What you need to do: Where the records contain images, omit them, and repeat everything else word for word.

#### The data ####

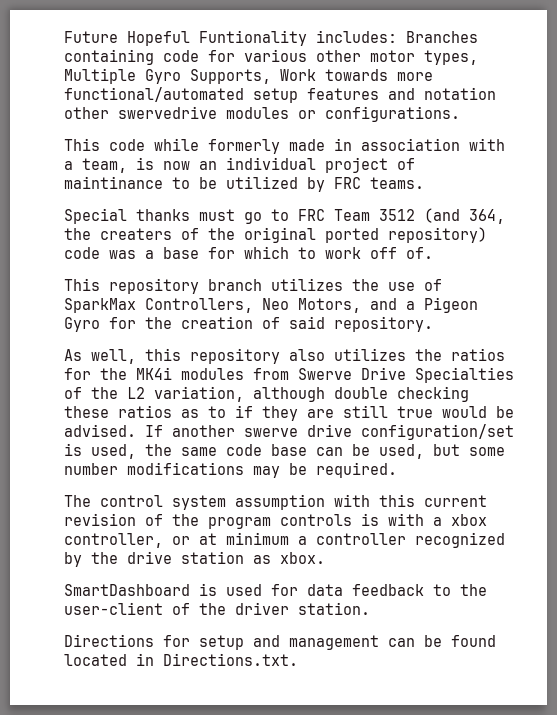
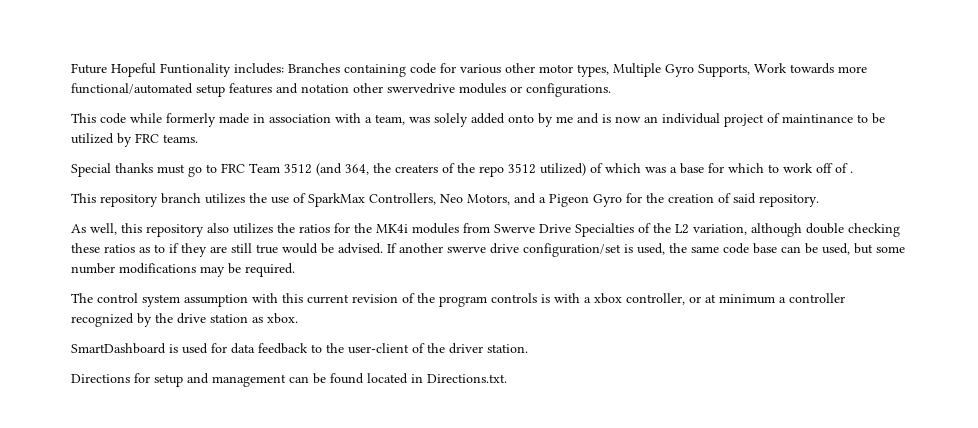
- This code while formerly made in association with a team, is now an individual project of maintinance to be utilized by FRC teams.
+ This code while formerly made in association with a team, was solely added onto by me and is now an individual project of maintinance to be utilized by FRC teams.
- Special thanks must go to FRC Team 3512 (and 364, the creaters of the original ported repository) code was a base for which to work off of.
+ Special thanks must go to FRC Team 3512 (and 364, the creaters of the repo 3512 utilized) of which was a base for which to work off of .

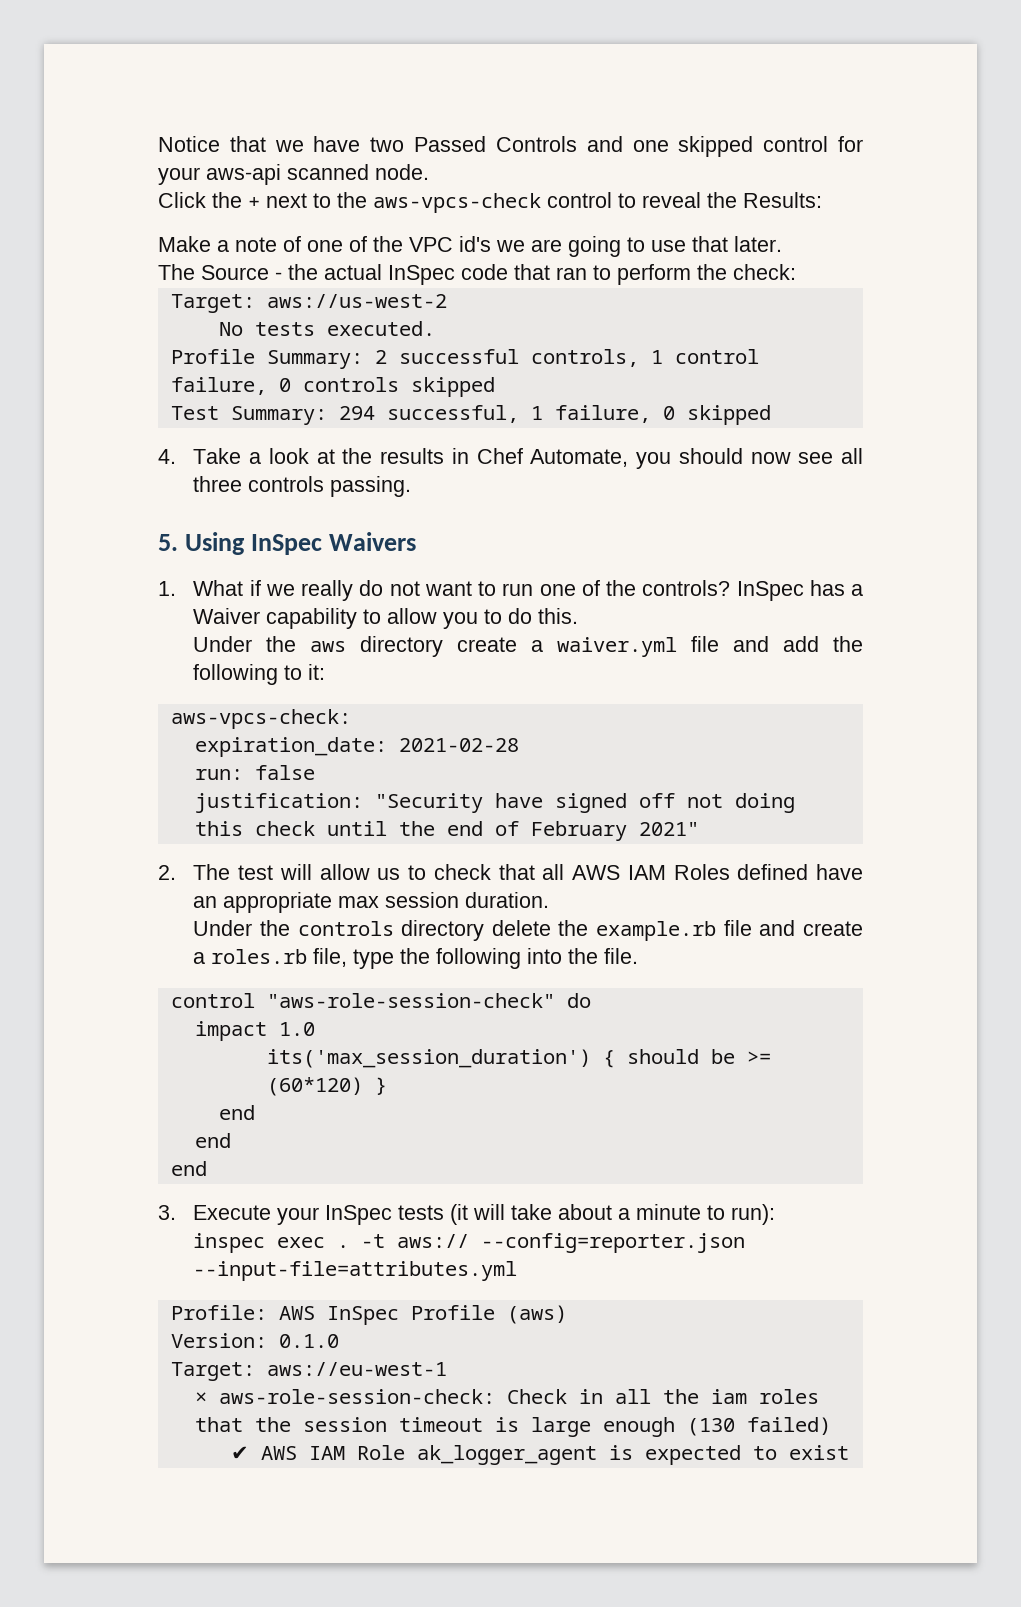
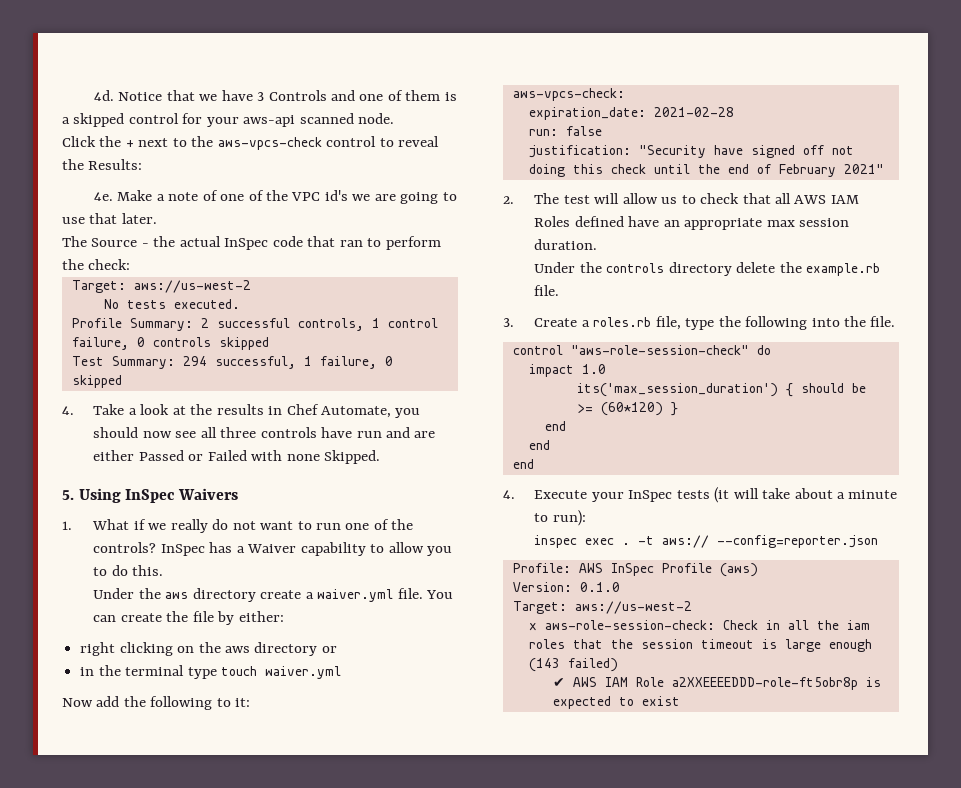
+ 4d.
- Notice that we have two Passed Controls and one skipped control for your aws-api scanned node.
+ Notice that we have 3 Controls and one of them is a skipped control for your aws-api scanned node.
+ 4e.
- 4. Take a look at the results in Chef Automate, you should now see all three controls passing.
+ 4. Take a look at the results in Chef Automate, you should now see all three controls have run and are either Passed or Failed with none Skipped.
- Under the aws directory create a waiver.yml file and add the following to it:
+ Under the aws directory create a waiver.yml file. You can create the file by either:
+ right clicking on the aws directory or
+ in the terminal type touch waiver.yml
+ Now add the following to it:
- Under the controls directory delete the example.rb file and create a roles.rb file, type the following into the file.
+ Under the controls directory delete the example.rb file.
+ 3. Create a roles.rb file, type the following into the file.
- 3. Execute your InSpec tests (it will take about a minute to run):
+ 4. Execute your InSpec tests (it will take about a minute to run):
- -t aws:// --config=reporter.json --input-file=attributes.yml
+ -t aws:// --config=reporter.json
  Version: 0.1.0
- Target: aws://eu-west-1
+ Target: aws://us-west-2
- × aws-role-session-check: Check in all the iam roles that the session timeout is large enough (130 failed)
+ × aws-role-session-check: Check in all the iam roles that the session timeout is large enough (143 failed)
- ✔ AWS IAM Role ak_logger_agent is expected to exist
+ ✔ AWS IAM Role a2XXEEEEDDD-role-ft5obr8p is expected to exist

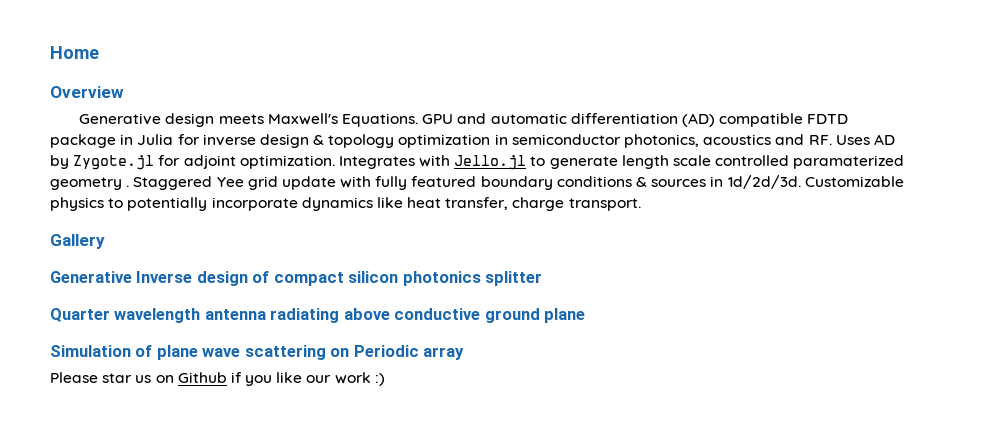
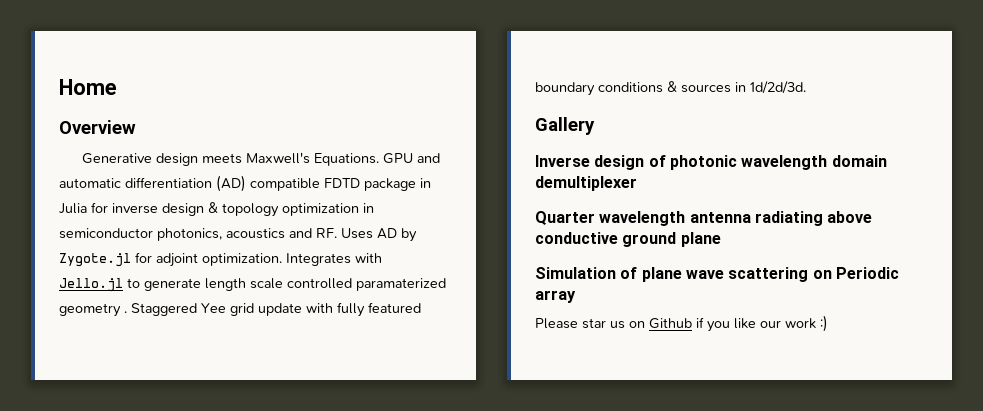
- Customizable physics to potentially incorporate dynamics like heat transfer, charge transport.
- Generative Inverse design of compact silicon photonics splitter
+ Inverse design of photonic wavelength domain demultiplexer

####

Solution to this task:
- This code while formerly made in association with a team, is now an individual project of maintinance to be utilized by FRC teams.
+ This code while formerly made in association with a team, was solely added onto by me and is now an individual project of maintinance to be utilized by FRC teams.
- Special thanks must go to FRC Team 3512 (and 364, the creaters of the original ported repository) code was a base for which to work off of.
+ Special thanks must go to FRC Team 3512 (and 364, the creaters of the repo 3512 utilized) of which was a base for which to work off of .

+ 4d.
- Notice that we have two Passed Controls and one skipped control for your aws-api scanned node.
+ Notice that we have 3 Controls and one of them is a skipped control for your aws-api scanned node.
+ 4e.
- 4. Take a look at the results in Chef Automate, you should now see all three controls passing.
+ 4. Take a look at the results in Chef Automate, you should now see all three controls have run and are either Passed or Failed with none Skipped.
- Under the aws directory create a waiver.yml file and add the following to it:
+ Under the aws directory create a waiver.yml file. You can create the file by either:
+ right clicking on the aws directory or
+ in the terminal type touch waiver.yml
+ Now add the following to it:
- Under the controls directory delete the example.rb file and create a roles.rb file, type the following into the file.
+ Under the controls directory delete the example.rb file.
+ 3. Create a roles.rb file, type the following into the file.
- 3. Execute your InSpec tests (it will take about a minute to run):
+ 4. Execute your InSpec tests (it will take about a minute to run):
- -t aws:// --config=reporter.json --input-file=attributes.yml
+ -t aws:// --config=reporter.json
  Version: 0.1.0
- Target: aws://eu-west-1
+ Target: aws://us-west-2
- × aws-role-session-check: Check in all the iam roles that the session timeout is large enough (130 failed)
+ × aws-role-session-check: Check in all the iam roles that the session timeout is large enough (143 failed)
- ✔ AWS IAM Role ak_logger_agent is expected to exist
+ ✔ AWS IAM Role a2XXEEEEDDD-role-ft5obr8p is expected to exist

- Customizable physics to potentially incorporate dynamics like heat transfer, charge transport.
- Generative Inverse design of compact silicon photonics splitter
+ Inverse design of photonic wavelength domain demultiplexer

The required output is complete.